Task to complete: Write out, word for word, the part of the listing below that opens with the line containing "[65,197,253,211] the two" and closes with the line containing "[193,245,234,257] them ->", keeping both of those lines and adding no others.

Data supplied:
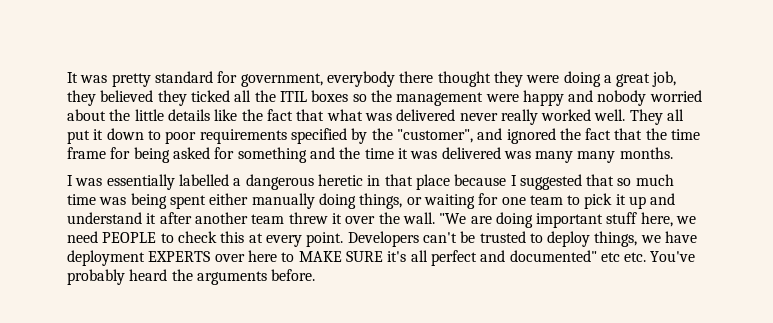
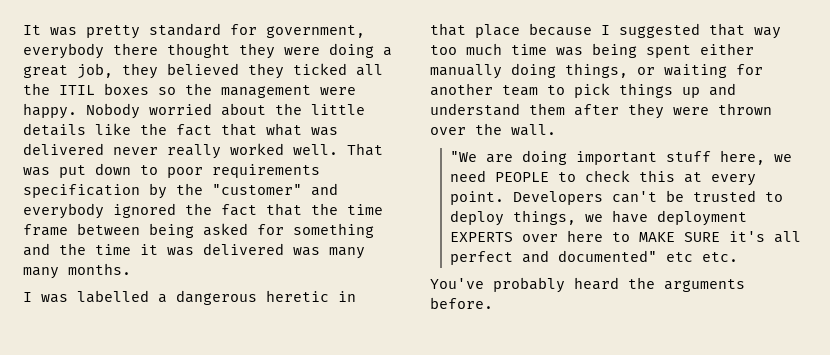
[522,90,647,106] happy and nobody -> [23,103,140,119] happy. Nobody
[629,109,685,125] [67,129,104,144] They all put it -> [347,143,383,156] [23,165,86,178] That was put
[290,128,347,144] specified -> [23,184,140,198] specification
[396,128,503,143] "customer", and -> [212,183,338,196] [23,203,104,219] "customer" and everybody
[110,147,131,159] for -> [77,223,140,235] between
[106,174,175,190] essentially -> (68, 298) none
[617,178,632,186] so -> [754,27,781,39] [430,45,457,55] way too
[501,197,526,205] one -> [430,83,493,96] another
[615,194,626,205] it -> [619,83,673,98] things
[146,212,342,224] it after another team threw it -> [529,103,772,119] them after they were thrown
(435, 218) none -> (556, 130) //
(647, 257) none -> (739, 257) //

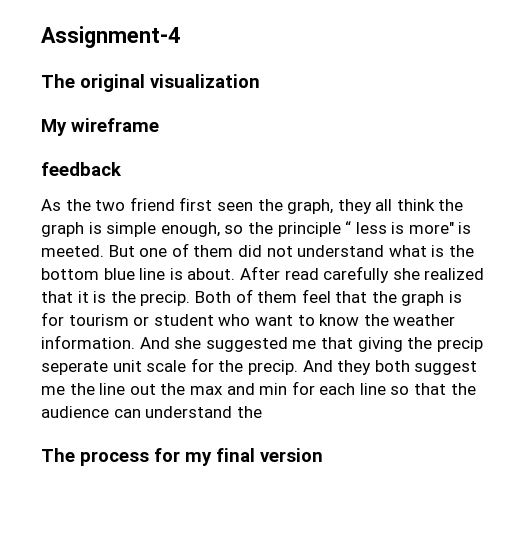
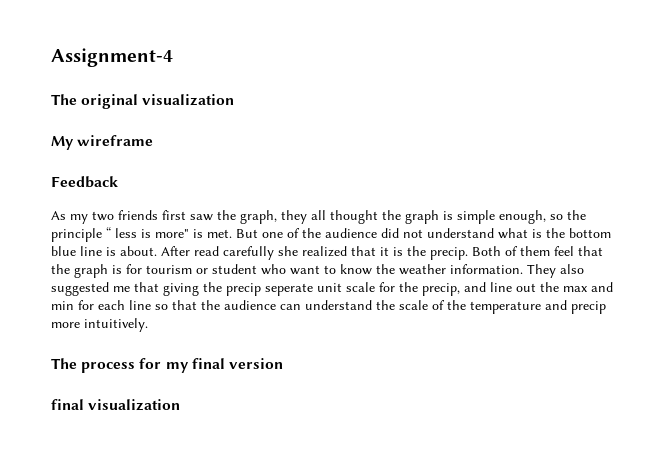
[41,162,122,176] feedback -> [51,176,118,188] Feedback
[65,197,253,211] the two friend first seen -> [70,210,213,224] my two friends first saw
[396,199,435,211] think -> [330,210,378,224] thought
[41,245,104,257] meeted. -> [207,229,232,238] met.
[193,245,234,257] them -> [302,228,377,238] the audience
[139,337,202,349] And she -> [527,264,584,278] They also
[247,360,478,375] [41,383,95,395] precip. And they both suggest me the -> [422,282,486,296] precip, and
(262, 412) none -> [399,300,606,314] [51,318,148,332] scale of the temperature and precip more intuitively.
(323, 455) none -> [51,399,181,411] // final visualization

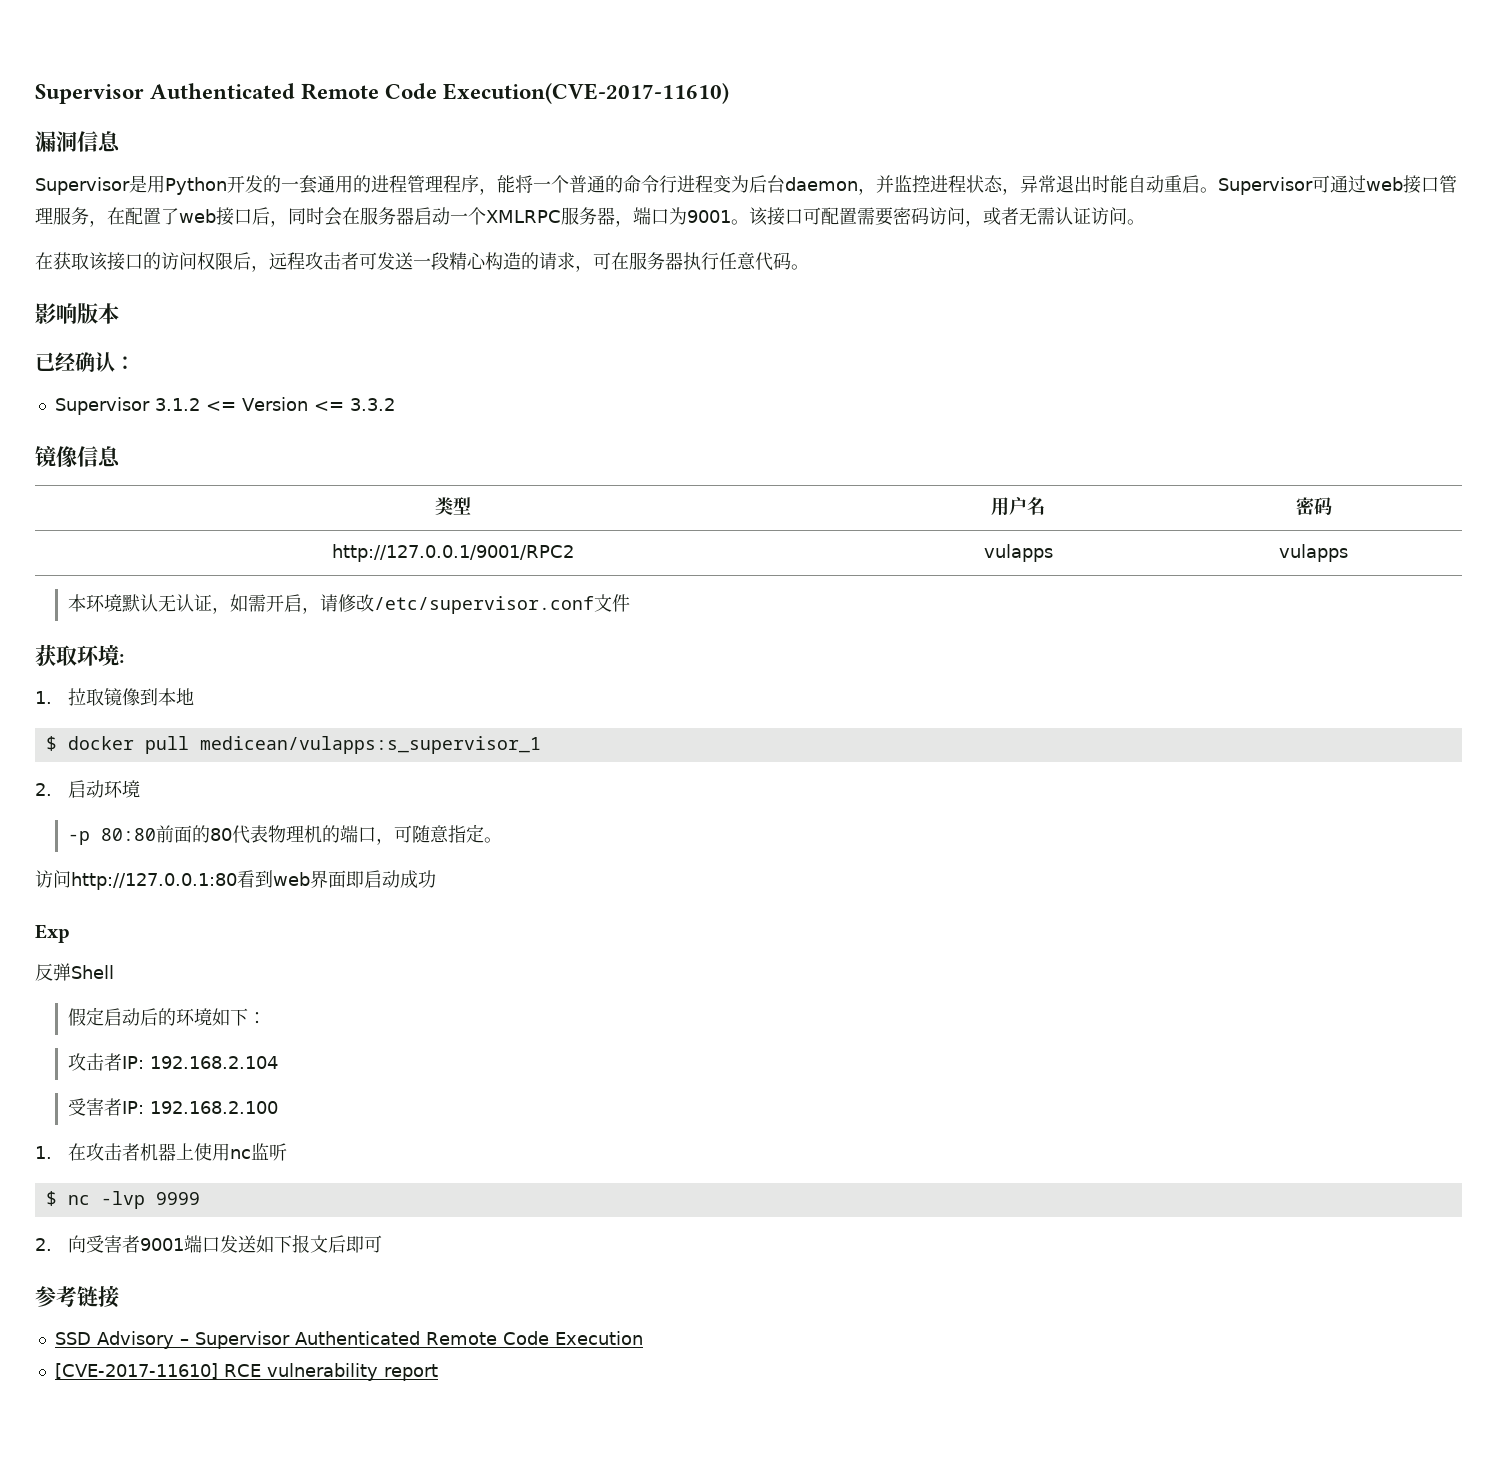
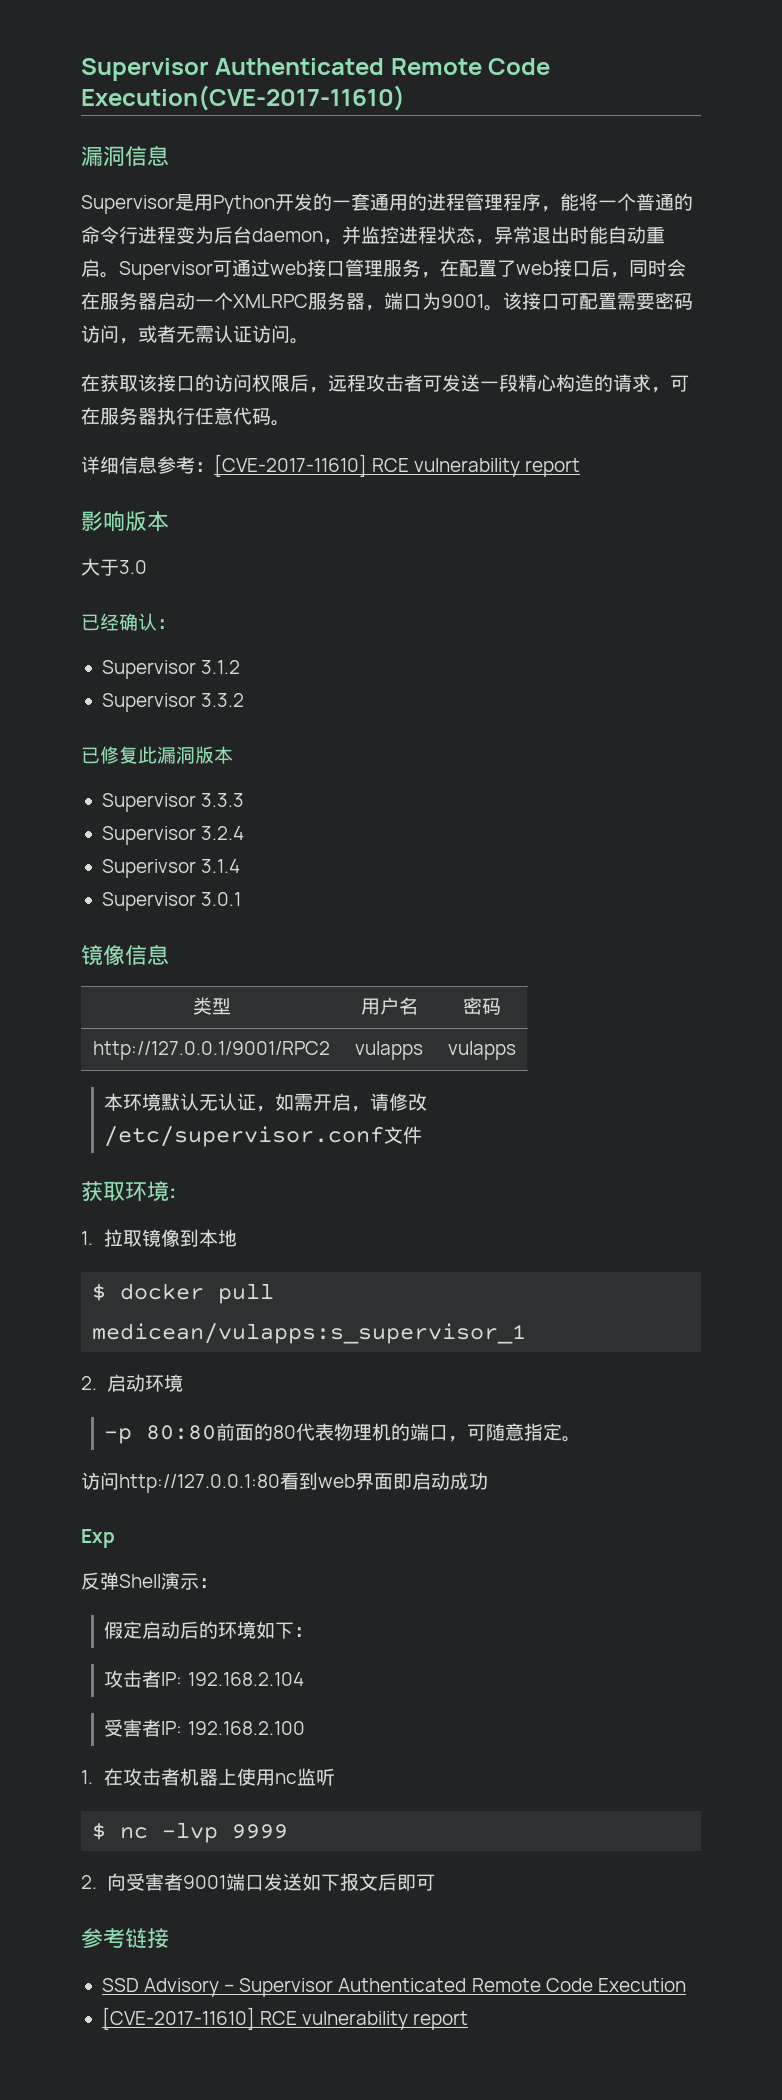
(809, 267) none -> [81,454,581,477] // 详细信息参考：[CVE-2017-11610] RCE vulnerability report
(119, 313) none -> [81,558,147,576] // 大于3.0
[205,397,395,411] <= Version <= 3.3.2 -> [101,693,245,712] [81,746,233,764] [101,793,245,812] [101,826,245,845] [101,859,241,878] [101,892,242,911] // Supervisor 3.3.2 // 已修复此漏洞版本 // Supervisor 3.3.3 // Supervisor 3.2.4 // Superivsor 3.1.4 // Supervisor 3.0.1
(114, 972) none -> [161,1572,218,1590] 演示：

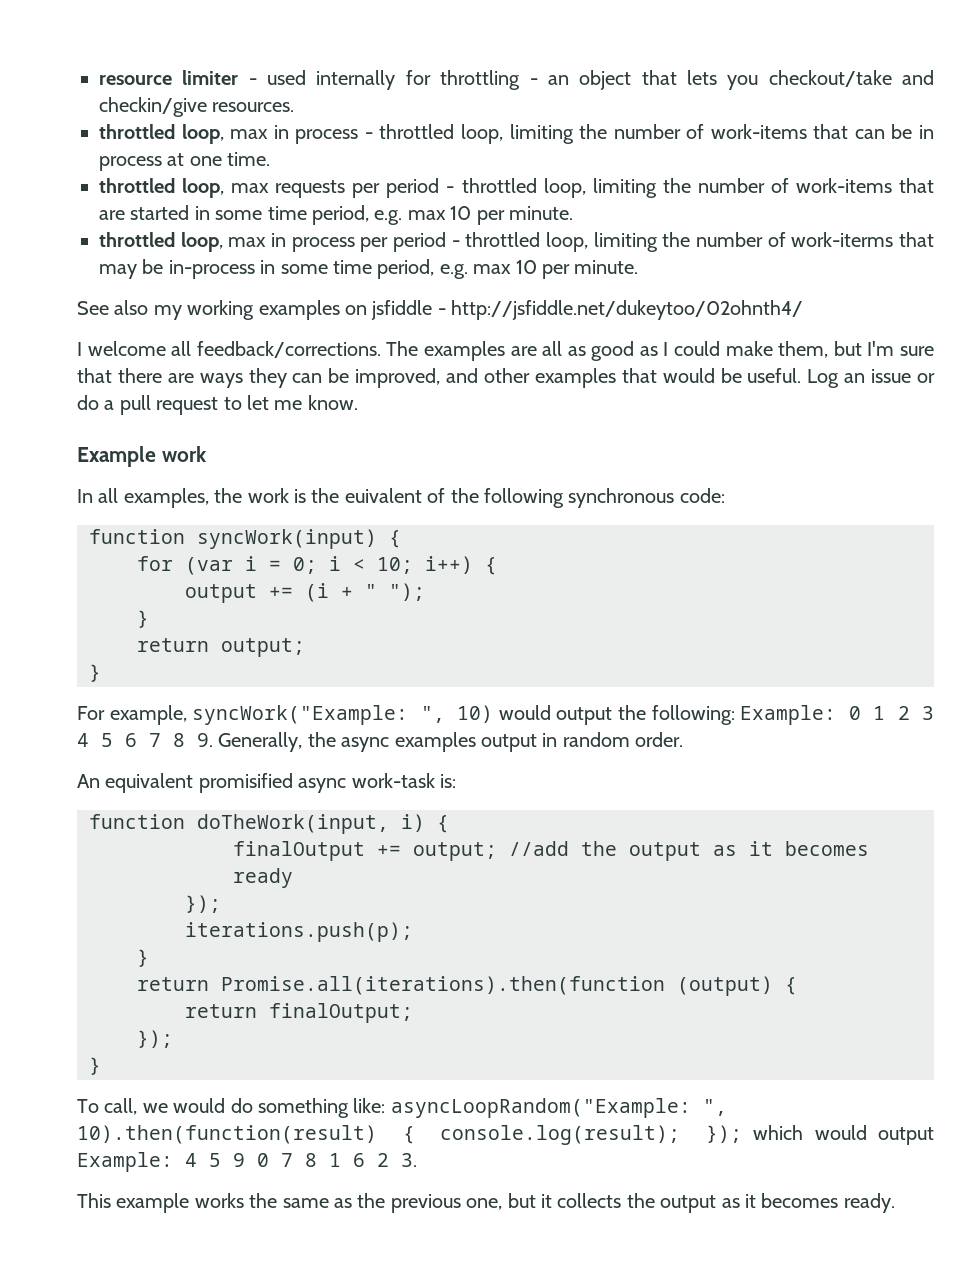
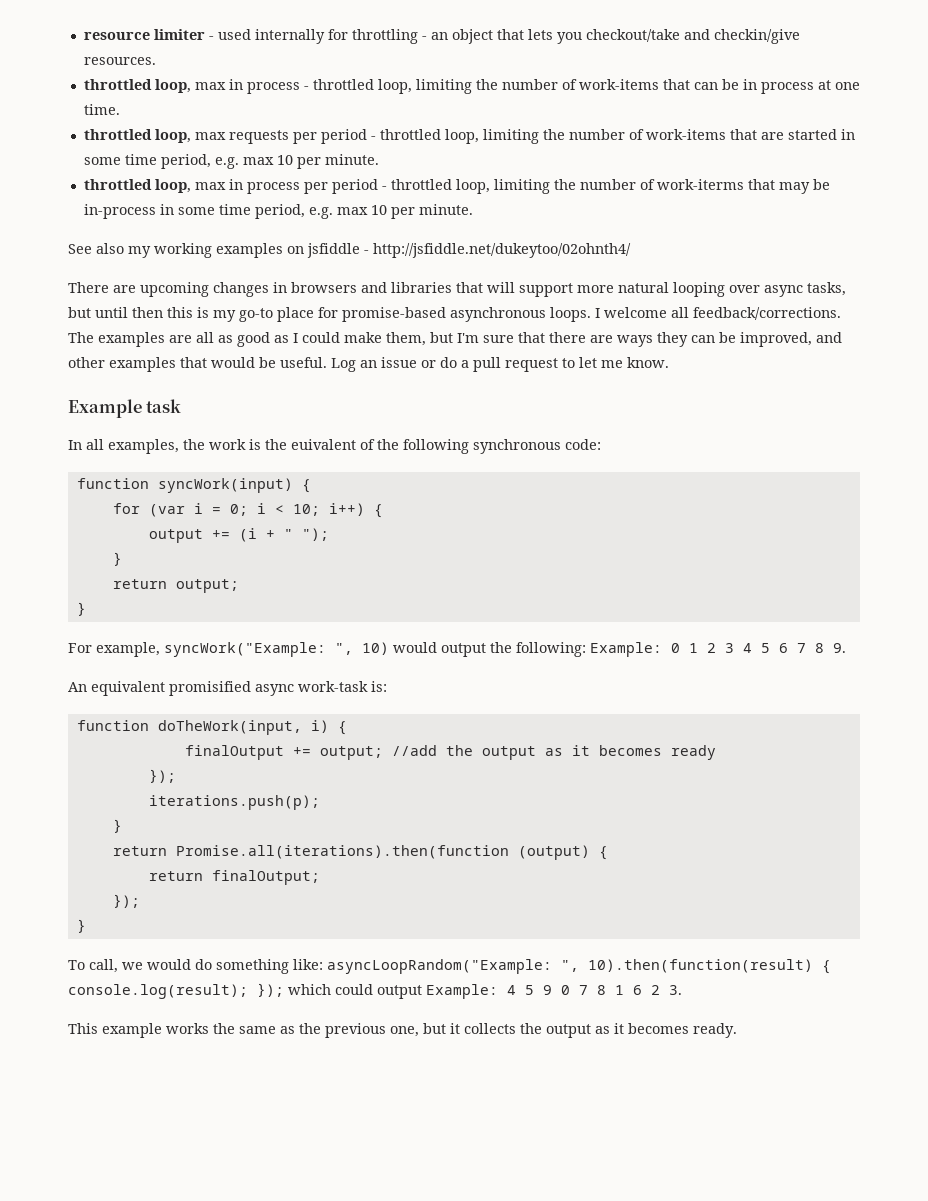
(804, 310) none -> [68,282,846,297] [68,307,591,322] There are upcoming changes in browsers and libraries that will support more natural looping over async tasks, but until then this is my go-to place for promise-based asynchronous loops.
[161,446,207,462] work -> [146,399,182,413] task
[218,732,684,752] Generally, the async examples output in random order. -> (846, 648) none
[814,1125,867,1140] would -> [335,984,373,995] could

Task solution:
[65,197,253,211] the two friend first seen -> [70,210,213,224] my two friends first saw
[396,199,435,211] think -> [330,210,378,224] thought
[41,245,104,257] meeted. -> [207,229,232,238] met.
[193,245,234,257] them -> [302,228,377,238] the audience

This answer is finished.